Portion of Plant Enzyme May Mimic Taxol
Researchers interested in increasing plant cells' use of carbon for seed storage products like starch, oil, and protein have been studying sucrose synthase. This enzyme metabolizes sugar and delivers carbon for plant cell growth and other uses. As a tool, the scientists fashioned a synthetic peptide, called SS2, from a portion of the enzyme. They used SS2 to identify regions of sucrose synthase that bind to actin, a filamentous protein that's part of the cytoskeleton used by plant cells when dividing and elongating.
They found that SS2 caused actin filaments to clump together—or bundle—which stopped plant cells from dividing. Bundling is similar to how taxol checks the spread of some human cancer cells. A patent has been filed for SS2, and a licensing partner's being sought to investigate the peptide's potential medical applications.
While chicken eggs are best known for their high-quality protein and widespread use in bakery and other food products, they are also an excellent source of lutein. Low lutein intake has been implicated as a risk factor in age-related macular degeneration, the leading cause of vision loss among older Americans. The macula is located in the retina, behind the pupil, and is responsible for central vision. Lutein and another carotenoid, zeaxanthin, accumulate within the macula and impart a yellow pigment that helps protect the eye.
Now scientists have found that the lutein present in eggs is more readily absorbed into the bloodstream than lutein from other sources—possibly because of components in the egg's yolk, like lecithin. Their research showed that the concentration of lutein in volunteers' blood serum was three times greater after eating eggs than after consuming the same amount of lutein from other sources, including cooked spinach and two types of lutein supplements.
Elizabeth J. Johnson, Jean Mayer USDA Human Nutrition Research Center on Aging at Tufts University, Boston, Massachusetts; phone (617) 556-3204.
No one has really understood how plants orchestrate quick, protective responses to pest attacks, wounds, and other stresses. Now a simple, accurate method has been devised that uses readily available chemicals, standards, and instruments to shed light on these processes. The new protocol simultaneously analyzes interactions between multiple plant hormones, fatty acids, pathogen-derived elicitors, and other volatile organic compounds.
The method gives physiologists a rapid way to examine how plants use complex phytohormone interactions—called "signaling crosstalk"—to coordinate growth, development, and dynamic responses to stress. It uses vapor phase extraction techniques to collect the phytohormones and other metabolites from just a few milligrams of plant tissue, gas chromatography to separate components within the sample, and mass spectrometry to analyze and measure target compounds.
Eric A. Schmelz, USDA-ARS Center for Medical, Agricultural, and Veterinary Entomology, Gainesville, Florida; phone (352) 374-5858.
Recent research using rat liver cells suggests that a compound in grapes called pterostilbene (TAIR-oh-STILL-bean) can help people reduce their lipid levels. The study found the lipid-lowering property of pterostilbene to be superior to that of resveratrol, another beneficial compound found in grapes, as well as to ciprofibrate, a commercial hypolipidemic drug.

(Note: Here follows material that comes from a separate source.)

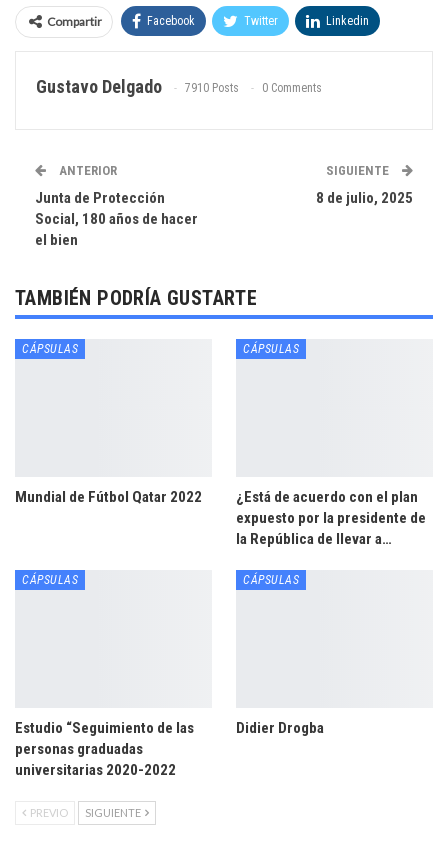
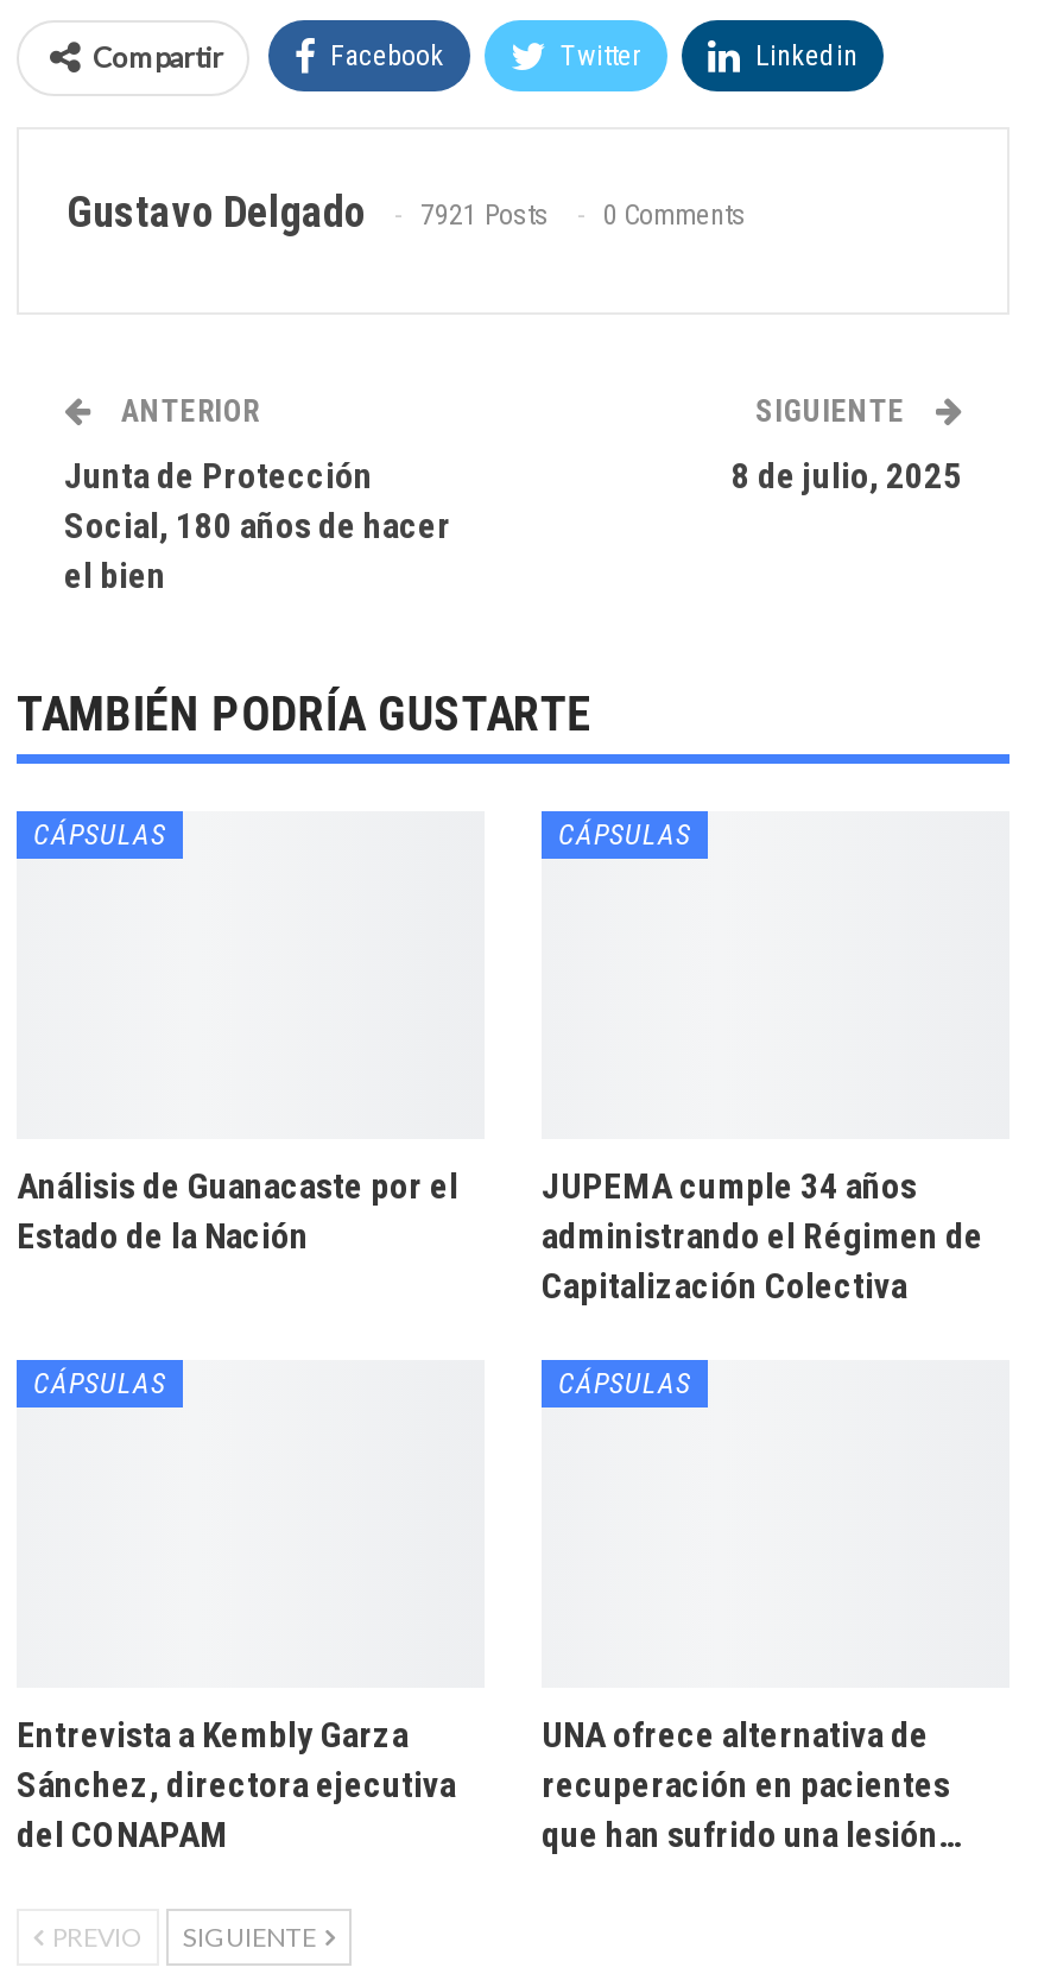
[36,76,322,97] Gustavo Delgado 7910 Posts 0 Comments -> [67,186,746,236] Gustavo Delgado 7921 Posts 0 Comments
[15,488,202,506] Mundial de Fútbol Qatar 2022 -> [17,1164,458,1257] Análisis de Guanacaste por el | Estado de la Nación
[236,488,426,548] ¿Está de acuerdo con el plan | expuesto por la presidente de | la República de llevar a… -> [542,1164,983,1307] JUPEMA cumple 34 años | administrando el Régimen de | Capitalización Colectiva
[15,719,194,779] Estudio “Seguimiento de las | personas graduadas | universitarias 2020-2022 -> [17,1713,456,1856] Entrevista a Kembly Garza | Sánchez, directora ejecutiva | del CONAPAM
[236,719,324,737] Didier Drogba -> [542,1713,962,1856] UNA ofrece alternativa de | recuperación en pacientes | que han sufrido una lesión…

This novel study showed how, at cellular and molecular levels, resveratrol and similar compounds activate a biological receptor that regulates fatty acid metabolism and plasma lipoproteins, helping prevent plaque deposition in arteries. Other research detected, for the first time, pterostilbene in a genus of shrubs—Vaccinium—that includes blueberries, lingonberries, and huckleberries.
"Science Update" was published in the March 2005 issue of Agricultural Research magazine.